The American Princess Race Tomorrow

Yeah. Well what conjures up an image of a money pit better than an american princess. One that sucks every last seventy five dollars you throw at it.

Myerson joked earlier in his two social media outlets (blogs don't count - they are anti-social)
"Dear everyone who paid $75 to race tomorrow: I can't wait to charge you $50 a pop this 'cross season."
I don't like that joke, mostly because it is real and pretty crazy. Some people might argue that going from $35 to $50 a race isn't a big deal when you consider how much people are paying for custom tubulars, skinsuits, carbon wheels, mag brakes and custom small batch embrocation and belgian beer. And that's really actually true. I can't argue against that at all. It really is a pretty small price change compared to everything else. I just hope it doesn't go that way for very selfish reasons.

So having done this race 3 years in a row, and been absolutely outclassed and nearly DFL, I have gained a bit of knowledge. Sure I suck but I had lots of time to think about the ride and what works and what doesn't.

Tires: Flats suck. Snake bites are common as are sidewall cuts. Tubulars are not the super key. People flat them all the time. You need heavier tires to deal with the rocks on the roads. You ARE going to hit a couple rocks and you ARE going to pinch the tire. Which tire and tube (if you are riding clinchers) you chose will make a difference. All that said, you can run normal tires and be just fine. Luck of the draw. Run normal tires and have a nice light low rolling resistance for the long race and risk a race ending flat, or go with something heavier.

Feed zone: The first one tradditionally has been completely useless. UNLESS you start the race with only one small waterbottle to help get over the first couple climbs. The risk with needing to take something on at the first one is not taking something on. My read is that it is best to take what you need to get you to the second feed zone. The pack WILL be smaller at that point and easier to get your feed bag of goodies. You don't need much it ain't a tour stage. A gel or ham sandwich and two small waterbottles if it is warm or one bottle if it is cold should be plenty. Carrying what you need for the whole race sucks. That's a long way to go at a very high intensity and you need fluids, calories and salts in order to finish strong. that is unless you're on the paleo diet and then you can just pick up some road kill on the way and stop and drink from the streams you pass by.

I was going to write a bit about going as hard as you can over the first couple climbs, doing what ever it takes to stay with the group but hell, what do i know about that.

I've been battenkilled three times in a row.
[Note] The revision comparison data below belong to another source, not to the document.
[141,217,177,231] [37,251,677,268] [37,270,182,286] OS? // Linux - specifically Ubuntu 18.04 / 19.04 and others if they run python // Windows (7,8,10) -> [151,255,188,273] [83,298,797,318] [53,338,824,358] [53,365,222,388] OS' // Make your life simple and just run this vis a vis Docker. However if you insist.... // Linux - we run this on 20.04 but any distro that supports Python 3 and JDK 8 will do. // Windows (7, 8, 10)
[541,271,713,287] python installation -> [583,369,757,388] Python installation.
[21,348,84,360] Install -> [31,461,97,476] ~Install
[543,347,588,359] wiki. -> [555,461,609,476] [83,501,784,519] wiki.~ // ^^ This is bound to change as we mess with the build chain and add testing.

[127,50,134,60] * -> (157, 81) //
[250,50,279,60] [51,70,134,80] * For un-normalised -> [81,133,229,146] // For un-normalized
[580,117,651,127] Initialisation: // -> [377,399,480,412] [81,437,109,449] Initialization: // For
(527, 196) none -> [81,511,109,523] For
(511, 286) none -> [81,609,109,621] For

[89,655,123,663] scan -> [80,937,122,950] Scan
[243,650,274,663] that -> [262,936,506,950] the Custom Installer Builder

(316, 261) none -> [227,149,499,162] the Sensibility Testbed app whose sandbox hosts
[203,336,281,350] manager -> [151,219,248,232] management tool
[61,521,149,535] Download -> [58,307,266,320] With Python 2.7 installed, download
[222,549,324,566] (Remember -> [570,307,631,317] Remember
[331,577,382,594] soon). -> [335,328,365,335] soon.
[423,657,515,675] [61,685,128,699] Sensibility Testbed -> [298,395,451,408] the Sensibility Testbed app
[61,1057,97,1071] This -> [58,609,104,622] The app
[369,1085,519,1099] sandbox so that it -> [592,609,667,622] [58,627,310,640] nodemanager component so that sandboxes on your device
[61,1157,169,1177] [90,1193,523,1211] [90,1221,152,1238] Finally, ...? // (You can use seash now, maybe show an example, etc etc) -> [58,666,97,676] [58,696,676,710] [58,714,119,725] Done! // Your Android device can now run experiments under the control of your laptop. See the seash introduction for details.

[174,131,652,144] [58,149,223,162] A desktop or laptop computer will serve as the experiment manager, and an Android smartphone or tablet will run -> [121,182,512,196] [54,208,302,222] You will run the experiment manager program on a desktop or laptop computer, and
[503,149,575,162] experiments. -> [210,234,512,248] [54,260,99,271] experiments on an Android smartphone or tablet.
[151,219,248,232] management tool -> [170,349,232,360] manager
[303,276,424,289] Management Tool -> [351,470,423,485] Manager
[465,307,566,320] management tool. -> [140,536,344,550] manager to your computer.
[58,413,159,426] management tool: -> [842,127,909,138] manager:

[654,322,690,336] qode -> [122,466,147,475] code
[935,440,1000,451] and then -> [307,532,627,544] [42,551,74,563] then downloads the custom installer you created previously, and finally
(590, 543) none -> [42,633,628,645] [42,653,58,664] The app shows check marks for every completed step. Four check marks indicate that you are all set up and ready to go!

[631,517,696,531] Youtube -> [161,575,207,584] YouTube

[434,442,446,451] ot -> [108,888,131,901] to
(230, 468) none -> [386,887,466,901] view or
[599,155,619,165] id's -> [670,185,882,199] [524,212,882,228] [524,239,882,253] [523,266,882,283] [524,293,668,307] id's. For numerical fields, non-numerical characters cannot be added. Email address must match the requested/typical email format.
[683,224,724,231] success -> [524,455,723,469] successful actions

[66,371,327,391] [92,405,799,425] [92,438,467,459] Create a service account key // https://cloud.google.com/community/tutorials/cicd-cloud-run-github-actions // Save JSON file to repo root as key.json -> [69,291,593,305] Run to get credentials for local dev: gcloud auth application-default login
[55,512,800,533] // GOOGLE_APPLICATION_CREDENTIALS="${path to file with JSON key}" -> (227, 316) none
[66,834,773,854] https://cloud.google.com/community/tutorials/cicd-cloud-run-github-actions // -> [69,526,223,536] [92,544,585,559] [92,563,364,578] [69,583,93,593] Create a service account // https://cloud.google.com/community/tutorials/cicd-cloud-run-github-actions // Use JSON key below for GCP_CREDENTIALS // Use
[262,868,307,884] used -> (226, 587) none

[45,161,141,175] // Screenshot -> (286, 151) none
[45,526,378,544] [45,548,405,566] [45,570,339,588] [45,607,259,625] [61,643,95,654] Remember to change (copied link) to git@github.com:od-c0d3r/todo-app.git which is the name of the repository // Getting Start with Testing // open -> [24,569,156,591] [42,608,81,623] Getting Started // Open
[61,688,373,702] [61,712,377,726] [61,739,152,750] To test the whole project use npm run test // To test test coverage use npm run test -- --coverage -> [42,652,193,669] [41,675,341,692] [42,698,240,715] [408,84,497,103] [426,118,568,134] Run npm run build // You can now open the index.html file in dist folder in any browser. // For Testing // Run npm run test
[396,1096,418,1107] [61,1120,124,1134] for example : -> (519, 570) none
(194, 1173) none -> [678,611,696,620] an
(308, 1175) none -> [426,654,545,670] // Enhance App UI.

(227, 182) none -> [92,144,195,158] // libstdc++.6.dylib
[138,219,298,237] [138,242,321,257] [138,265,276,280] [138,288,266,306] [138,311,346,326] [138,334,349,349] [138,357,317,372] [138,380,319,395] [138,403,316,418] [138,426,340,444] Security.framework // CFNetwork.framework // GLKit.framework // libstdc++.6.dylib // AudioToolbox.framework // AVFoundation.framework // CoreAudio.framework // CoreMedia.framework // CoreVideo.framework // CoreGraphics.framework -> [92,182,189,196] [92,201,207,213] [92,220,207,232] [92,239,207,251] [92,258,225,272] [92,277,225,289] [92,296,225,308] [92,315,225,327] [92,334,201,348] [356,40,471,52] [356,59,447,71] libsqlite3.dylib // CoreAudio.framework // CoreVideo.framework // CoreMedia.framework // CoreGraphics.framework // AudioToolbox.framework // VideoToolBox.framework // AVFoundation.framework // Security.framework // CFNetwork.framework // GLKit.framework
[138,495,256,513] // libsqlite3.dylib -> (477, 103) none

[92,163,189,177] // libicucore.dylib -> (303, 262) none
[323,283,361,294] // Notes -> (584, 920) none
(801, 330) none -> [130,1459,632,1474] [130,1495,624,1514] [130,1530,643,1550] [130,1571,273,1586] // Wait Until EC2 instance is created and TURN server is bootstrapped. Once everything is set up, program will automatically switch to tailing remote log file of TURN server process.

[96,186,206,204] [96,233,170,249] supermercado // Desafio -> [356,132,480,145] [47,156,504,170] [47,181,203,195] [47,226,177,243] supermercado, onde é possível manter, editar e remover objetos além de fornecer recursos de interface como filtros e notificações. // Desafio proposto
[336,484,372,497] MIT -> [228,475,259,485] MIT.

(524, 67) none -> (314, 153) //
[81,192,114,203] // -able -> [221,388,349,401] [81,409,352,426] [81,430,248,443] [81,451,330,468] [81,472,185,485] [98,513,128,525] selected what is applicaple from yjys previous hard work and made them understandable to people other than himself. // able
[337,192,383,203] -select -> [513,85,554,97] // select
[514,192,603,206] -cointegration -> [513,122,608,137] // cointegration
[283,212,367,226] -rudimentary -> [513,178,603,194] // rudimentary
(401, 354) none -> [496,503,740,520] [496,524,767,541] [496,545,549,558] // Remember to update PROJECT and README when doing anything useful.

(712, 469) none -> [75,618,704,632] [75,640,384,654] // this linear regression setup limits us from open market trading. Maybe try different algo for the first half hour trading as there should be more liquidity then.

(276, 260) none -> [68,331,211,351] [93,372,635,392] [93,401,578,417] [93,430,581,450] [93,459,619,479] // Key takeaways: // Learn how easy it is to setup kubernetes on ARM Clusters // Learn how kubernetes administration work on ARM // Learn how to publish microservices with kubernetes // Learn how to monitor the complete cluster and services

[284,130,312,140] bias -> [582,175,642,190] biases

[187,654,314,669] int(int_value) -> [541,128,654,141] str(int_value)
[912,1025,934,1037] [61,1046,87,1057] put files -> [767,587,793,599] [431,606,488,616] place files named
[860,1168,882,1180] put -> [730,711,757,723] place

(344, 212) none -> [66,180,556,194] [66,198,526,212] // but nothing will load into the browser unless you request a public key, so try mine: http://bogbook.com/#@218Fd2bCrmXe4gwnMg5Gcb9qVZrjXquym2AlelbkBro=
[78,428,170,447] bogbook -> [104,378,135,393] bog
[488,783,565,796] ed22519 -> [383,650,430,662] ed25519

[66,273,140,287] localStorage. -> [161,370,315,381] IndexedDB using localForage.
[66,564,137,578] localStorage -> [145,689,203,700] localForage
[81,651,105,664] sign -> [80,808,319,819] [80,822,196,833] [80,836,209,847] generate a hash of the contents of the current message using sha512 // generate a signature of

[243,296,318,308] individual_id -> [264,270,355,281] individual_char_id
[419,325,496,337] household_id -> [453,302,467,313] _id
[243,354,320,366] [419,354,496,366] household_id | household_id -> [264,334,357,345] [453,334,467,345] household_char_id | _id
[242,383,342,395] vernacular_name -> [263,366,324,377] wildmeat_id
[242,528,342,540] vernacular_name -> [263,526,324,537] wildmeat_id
But I will say it is a lot better waking up a bit early and driving there that day than trying to sleep at the best western in Bennington with snoring roommates, uncomfortably short beds and thoughts of the race running through your head.

Good luck to everyone out there. I'm going to go try the Myles Standish race. A bit short but hey the length is pretty close to a cross race and the pavement is supposed to be new and maybe all the little light weight climbers will be out in New York and I won't get shuffled immediately OTB at the first little rise.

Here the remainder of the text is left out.